Não é difícil olhá-lo, disse Dany a si própria, e tem uma língua de rei.


— Beije-me — ordenou.


Ele voltou a pegar-lhe na mão, e beijou-lhe os dedos.


— Assim não. Beije-me como se eu fosse sua esposa.


Hidzahr pegou-lhe nos ombros tão ternamente como se ela fosse uma ave bebê. Inclinando-se para a frente, encostou os lábios aos seus.


O beijo dele foi ligeiro, seco e rápido. Dany não sentiu qualquer arrebatamento.


— Deverei... voltar a beija-la? — perguntou ele quando terminou.


— Não. — No terraço, na lagoa de banhos, os peixinhos mordisca- vam-lhe as pernas enquanto se molhava. Até eles beijavam com mais fervor do que Hizdahr zo Loraq. — Eu não o amo.


Hizdahr encolheu os ombros.


— Isso pode vir, com o tempo. É sabido que por vezes acontece dessa forma.


Com a gente não, pensou ela. Não enquanto Daario estiver tão próximo. É ele que desejo, não você.


— Um dia vou querer regressar a Westeros, para reivindicar os Sete Reinos que foram do meu pai.


— Um dia todos os homens têm de morrer, mas não serve de nada passar a vida pensando na morte. Prefiro aceitar cada dia conforme vier.


Dany fechou as mãos uma na outra.


— Palavras são vento, mesmo palavras como amor e paz. Ponho mais confiança nos atos. Nos meus Sete Reinos, os cavaleiros partem em demandas para se mostrarem merecedores da donzela que amam. Procuram espadas mágicas, arcas de ouro, coroas roubadas do tesouro de um dragão.


Hizdahr arqueou uma sobrancelha.


— Os únicos dragões que conheço são seus, e espadas mágicas são ainda mais escassas. De bom grado lhe trarei anéis e coroas e arcas de ouro, se for esse o seu desejo.


— O meu desejo é a paz.
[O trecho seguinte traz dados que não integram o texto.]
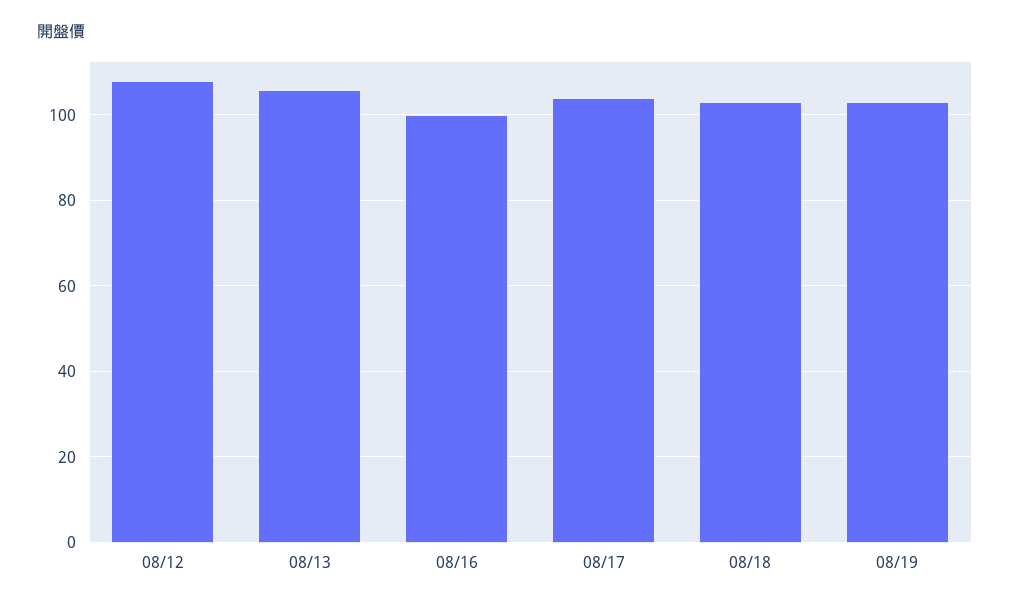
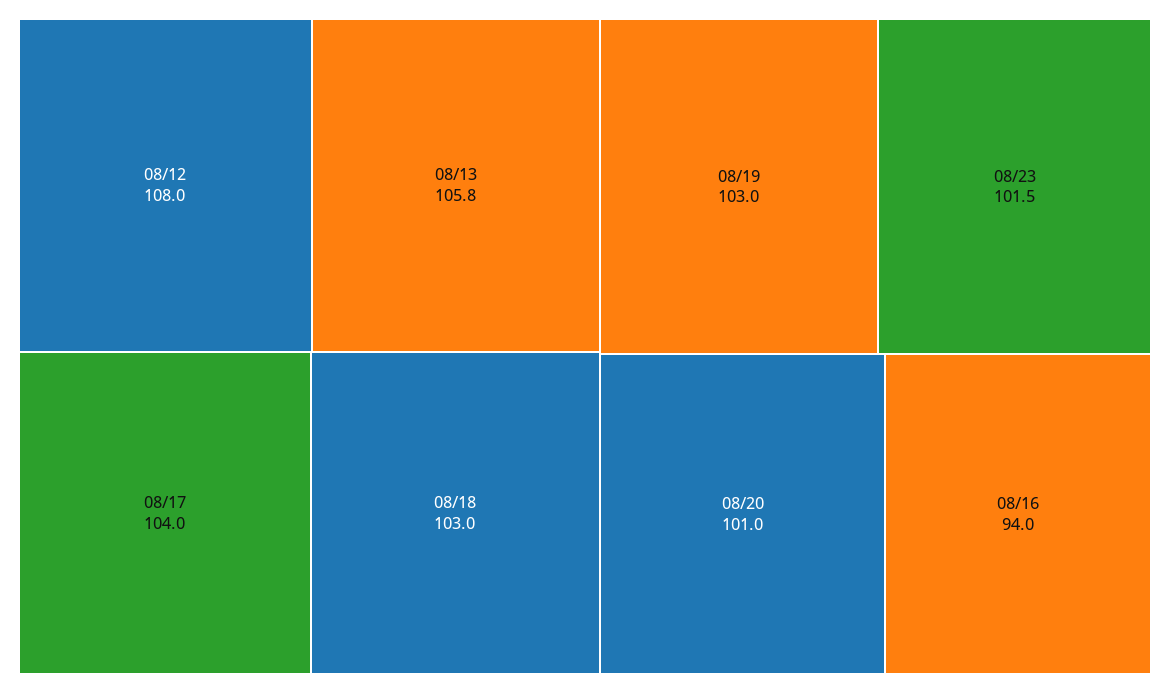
08/16: 100 -> 94
08/23: none -> 101.5
08/20: none -> 101

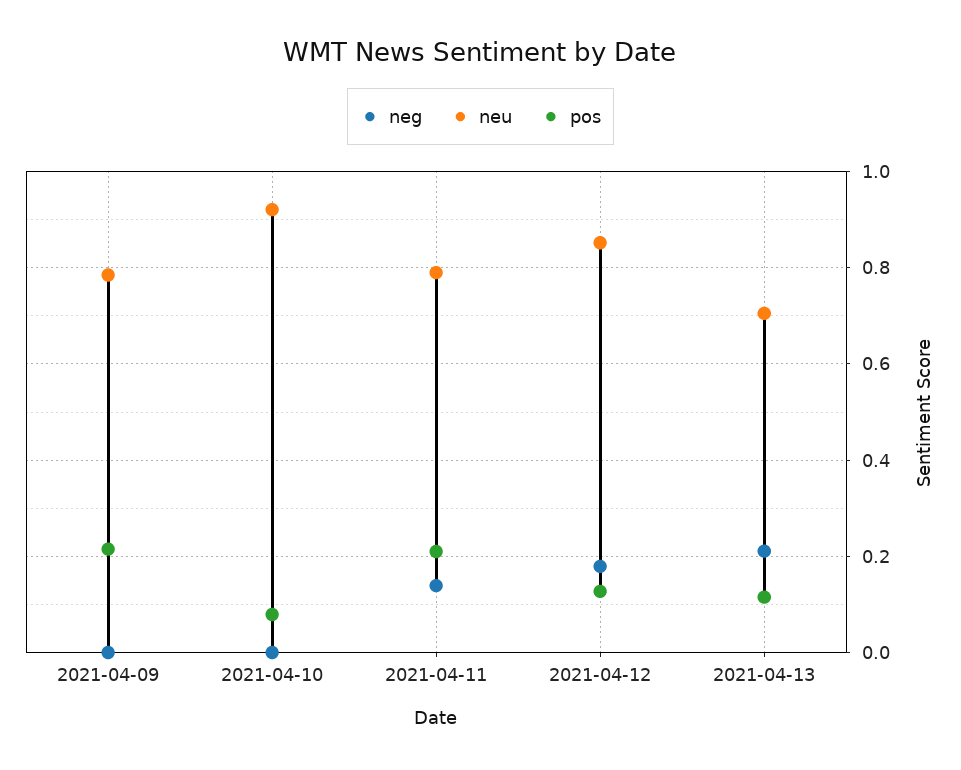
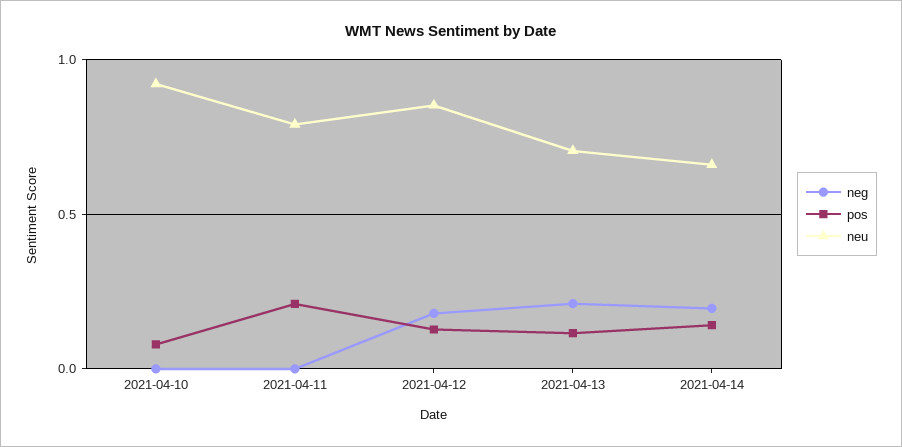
neg, 2021-04-09: 0 -> none
neu, 2021-04-09: 0.78 -> none
pos, 2021-04-09: 0.22 -> none
neg, 2021-04-11: 0.14 -> 0
neg, 2021-04-14: none -> 0.2
pos, 2021-04-14: none -> 0.15
neu, 2021-04-14: none -> 0.65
Diga que pode me ajudar a pôr fim à carnificina noturna nas minhas ruas. Eu digo: faça-o. Ponha fim a esta guerra de sombras, senhor. É essa a sua demanda. Dê-me noventa dias e noventa noites sem um assassinato, e eu saberei que é merecedor de um trono. Pode fazer isso?


Hizdahr pareceu pensativo.


— Noventa dias e noventa noites sem um cadáver, e no nonagésimo primeiro casamos?


— Talvez — disse Dany, com um olhar recatado. — Embora as menininhas às vezes se mostrem volúveis. Posso ainda vir a querer uma espada mágica.


Hizdahr riu.


— Então também a obterá, Radiância. Os seus desejos são as minhas ordens. É melhor dizer ao seu senescal para começar a fazer preparativos para o nosso casamento.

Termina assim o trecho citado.